Каждая глава снабжена небольшим примером из клинической практики, иллюстрирующим сходство между типом и конкретным лицом. Описание своей работы ставит психоаналитика перед принципиальным противоречием между правом пациента на конфиденциальность и ожиданиями читателя, желающего знать чистую правду. Я сторонник конфиденциальности; каждый представленный мною случай составлен из нескольких историй разных пациентов, что является гарантией сохранения их анонимности. Мой выбор оправдан тем, что я пишу в расчете не на узкий круг специалистов, а на широкую читательскую аудиторию: конфиденциальность в этом случае просто обязательна, ведь невозможно быть конфиденциальным «отчасти». Вместе с тем клиническая истина – достаточно гибкое понятие. И хотя столь краткие описания исключают для читателя возможность ознакомиться с психоаналитической практикой во всех ее подробностях, надеюсь, они дадут по крайней мере возможность проникнуться ее духом и получить о ней общее представление.

К каждой из четырех глав примыкают биографические эссе – портреты известных деятелей искусства и литературы, достигших благодаря безразличию, инертному потворству своим желаниям, изоляции и тоске выдающихся результатов. Это, соответственно, Энди Уорхол, Орсон Уэллс, Эмили Дикинсон и Дэвид Фостер Уоллес. Хотя эссе соотносятся с предшествующими им описаниями конкретных типов, между первыми и вторыми нет прямой связи, ведь живые люди и обобщенные характеристики – не одно и то же. В каждой фигуре художника представлены разные компоненты всех четырех типов.

Все четверо были поистине одержимы творчеством и невероятно продуктивны; именно поэтому на них и остановился мой выбор. Что поражает во всех этих людях, так это то, что каждый из них сумел преобразовать присущий всем им скептицизм в действие и цель для жизни своего воображения. В этом состоит важное отличие от двух расхожих (хотя и не оспариваемых мною) представлений: о пользе пауз в творческой работе и о необходимости поддержания здорового баланса работы и жизни. Конечная цель последней рекомендации, которую направо и налево раздают гуру бизнеса и торговли, заключается в поддержании перманентного состояния полной готовности к максимально эффективной и сосредоточенной работе.

Трейси Эмин вышла из кататонического срыва не для того, чтобы заправить постель, а чтобы сохранить ее неубранной (unmade). Для нее, как и для Уорхола, Уэллса, Дикинсон и Уоллеса, не стоял вопрос об удалении приставки без- в слове «бездействие». Как ни странно, творческий акт включает в себя бездеятельное состояние. Во всяком случае, истощение, сон, чревоугодие, расточительство, мечтательность, апатия обладали необычайной притягательностью в глазах моих героев – как в жизни, так и в творчестве.

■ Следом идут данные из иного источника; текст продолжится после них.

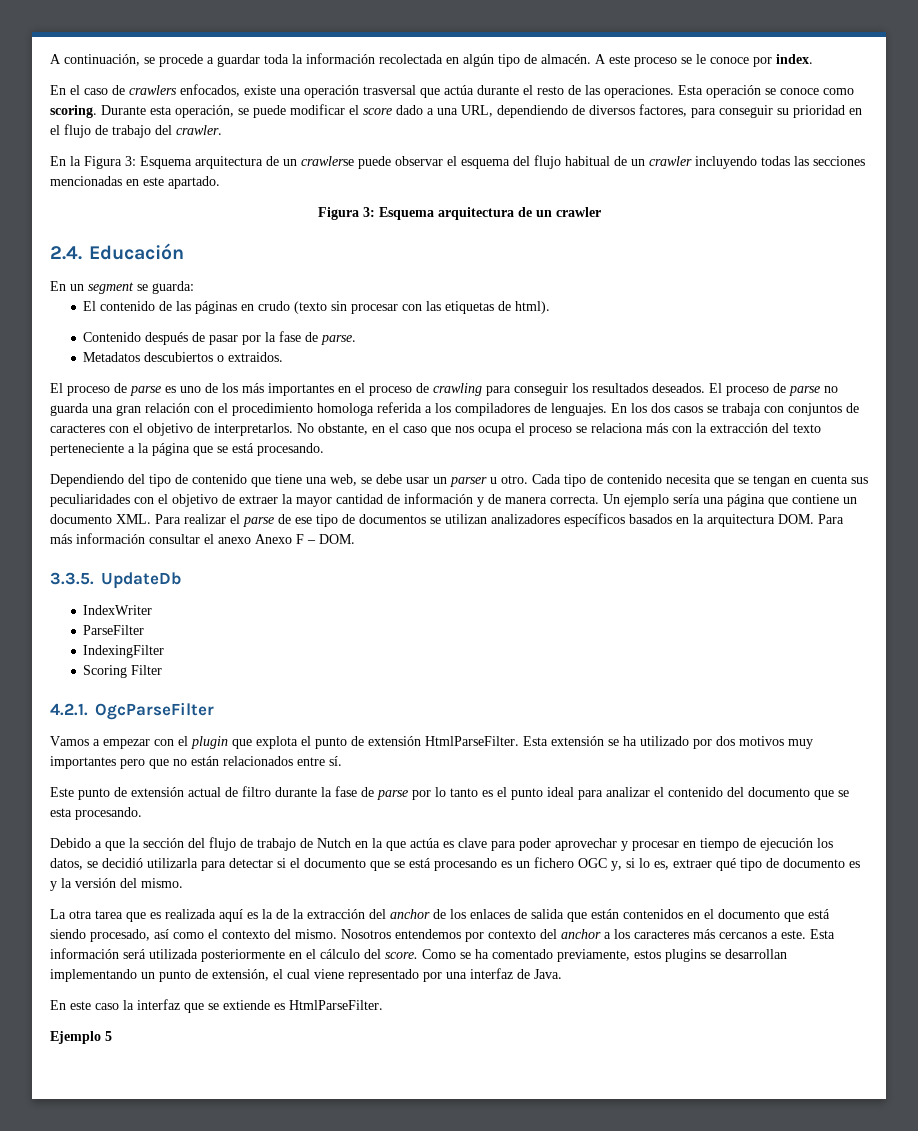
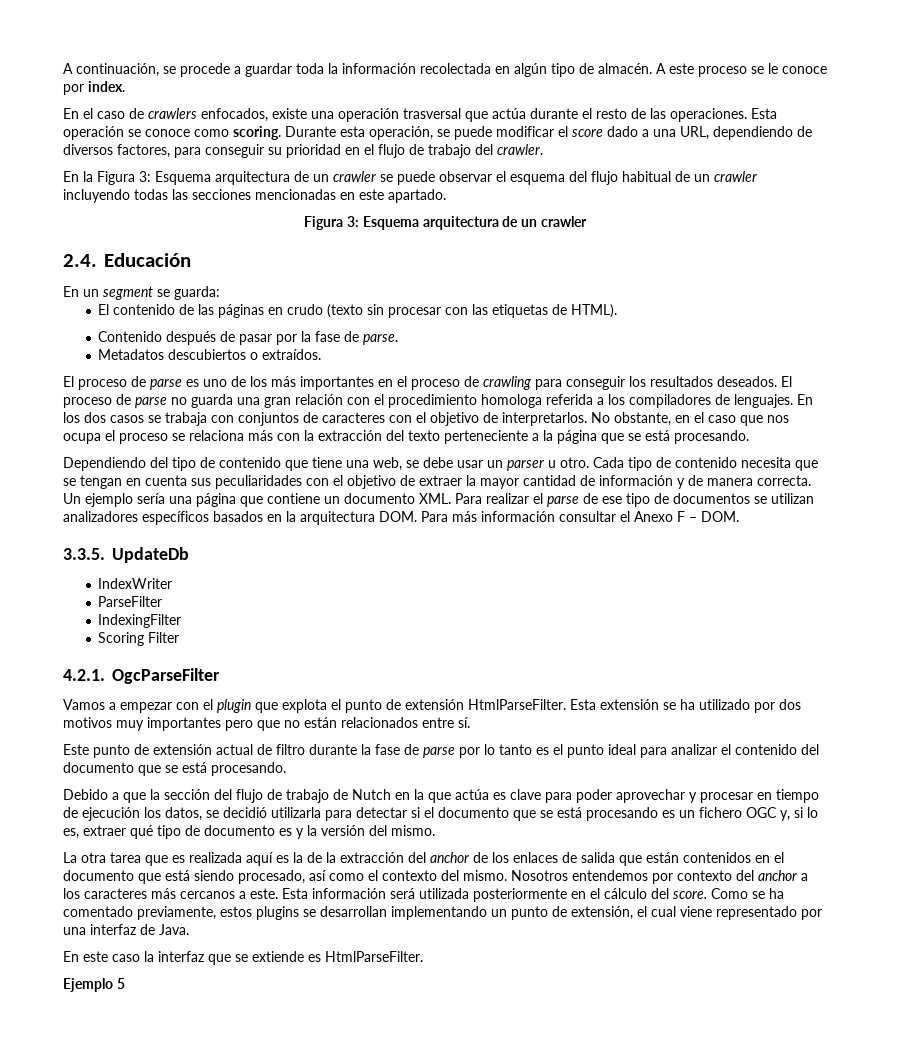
- En la Figura 3: Esquema arquitectura de un crawlerse puede observar el esquema del flujo habitual de un crawler incluyendo todas las secciones mencionadas en este apartado.
+ En la Figura 3: Esquema arquitectura de un crawler se puede observar el esquema del flujo habitual de un crawler incluyendo todas las secciones mencionadas en este apartado.
- El contenido de las páginas en crudo (texto sin procesar con las etiquetas de html).
+ El contenido de las páginas en crudo (texto sin procesar con las etiquetas de HTML).
- Metadatos descubiertos o extraidos.
+ Metadatos descubiertos o extraídos.
- Un ejemplo sería una página que contiene un documento XML. Para realizar el parse de ese tipo de documentos se utilizan analizadores específicos basados en la arquitectura DOM. Para más información consultar el anexo Anexo F – DOM.
+ Un ejemplo sería una página que contiene un documento XML. Para realizar el parse de ese tipo de documentos se utilizan analizadores específicos basados en la arquitectura DOM. Para más información consultar el Anexo F – DOM.
- Este punto de extensión actual de filtro durante la fase de parse por lo tanto es el punto ideal para analizar el contenido del documento que se esta procesando.
+ Este punto de extensión actual de filtro durante la fase de parse por lo tanto es el punto ideal para analizar el contenido del documento que se está procesando.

Прежде неработа ценилась исключительно в свете ее полезности для работы. Полагаю, пришло время утвердить неработу со всем ее богатым творческим потенциалом в своих правах.

Часть IГравитация

1. Выгоревший

Много лет назад мне довелось в течение нескольких зимних месяцев ежедневно ухаживать за кроликом по имени Рр. Очень скоро я обнаружил, что в этом занятии – позже ему положила конец лиса, оторвавшая кролику голову, – меня раздражало всё: маленькие смолистые катышки, вечно висевшие у кролика на хвосте, комки размокшего сена, приставшие к днищу клетки. Проблемой был и сам Рр.

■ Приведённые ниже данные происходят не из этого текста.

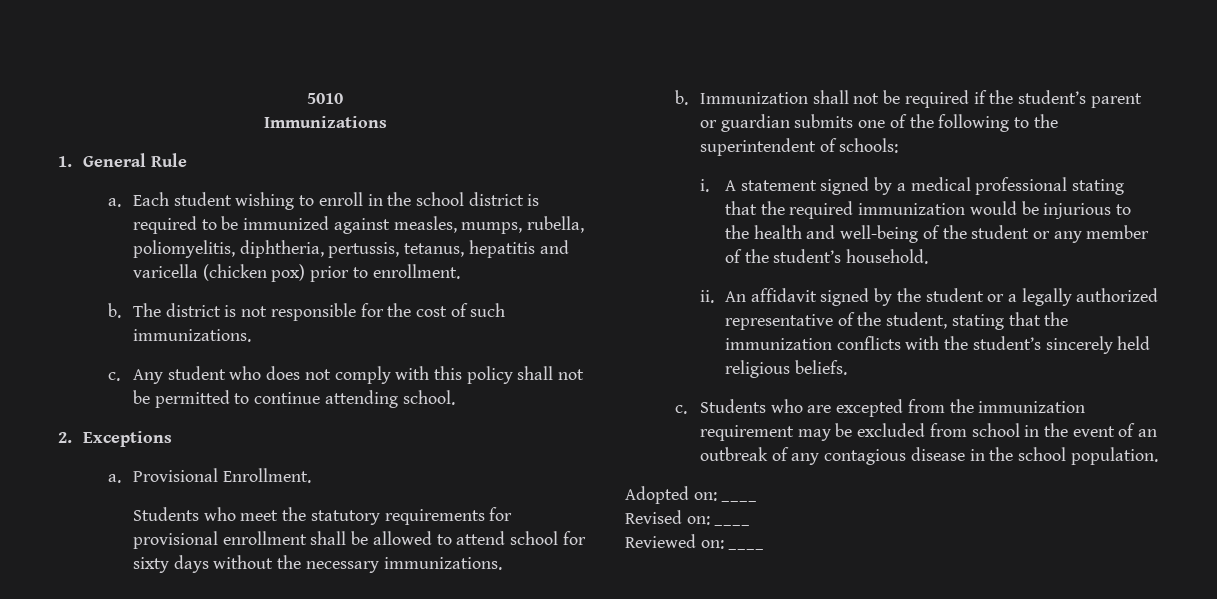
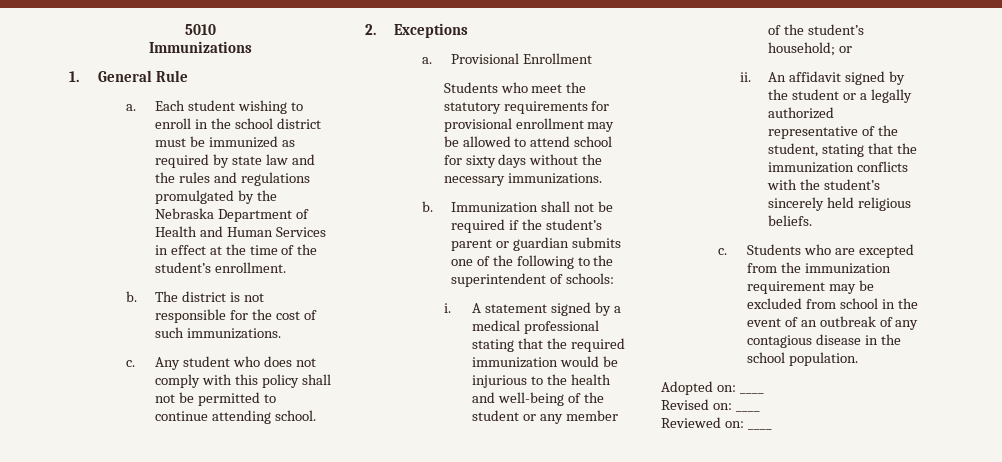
- Each student wishing to enroll in the school district is required to be immunized against measles, mumps, rubella, poliomyelitis, diphtheria, pertussis, tetanus, hepatitis and varicella (chicken pox) prior to enrollment.
+ Each student wishing to enroll in the school district must be immunized as required by state law and the rules and regulations promulgated by the Nebraska Department of Health and Human Services in effect at the time of the student’s enrollment.
- Provisional Enrollment.
+ Provisional Enrollment
- Students who meet the statutory requirements for provisional enrollment shall be allowed to attend school for sixty days without the necessary immunizations.
+ Students who meet the statutory requirements for provisional enrollment may be allowed to attend school for sixty days without the necessary immunizations.
- A statement signed by a medical professional stating that the required immunization would be injurious to the health and well-being of the student or any member of the student’s household.
+ A statement signed by a medical professional stating that the required immunization would be injurious to the health and well-being of the student or any member of the student’s household; or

Кролики, какими я знал их в детстве по книгам Льюиса Кэрролла и Беатрис Поттер, а также по мультфильмам Уолта Диснея и Текса Эйвери, внушили мне заблуждение, от которого я не избавился и повзрослев, – будто эти милые животные испытывают те же чувства, что и люди. Нет, я не рассчитывал, что Рр будет озорным, добродушным или всегда немного встревоженным, но всё же полагал, что вправе ожидать от него минимальных проявлений сентиментальности: приветливого взгляда, ласкового прикосновения лапки к щеке…

Возможно, именно невозмутимость кроликов является причиной того, что мы стремимся наделить их несвойственными им качествами. Рр показал мне, насколько это бессмысленно. Его теплое пушистое тельце лежало у меня на руках, однако он не давал и малейшего повода предположить, что мы с ним живем в одном мире: никак не проявлял ни приязни, ни недовольства, ни любопытства, ни благодарности. И я начал понимать, почему дети злятся, когда домашние животные и младенцы не реагируют на их попытки завязать разговор.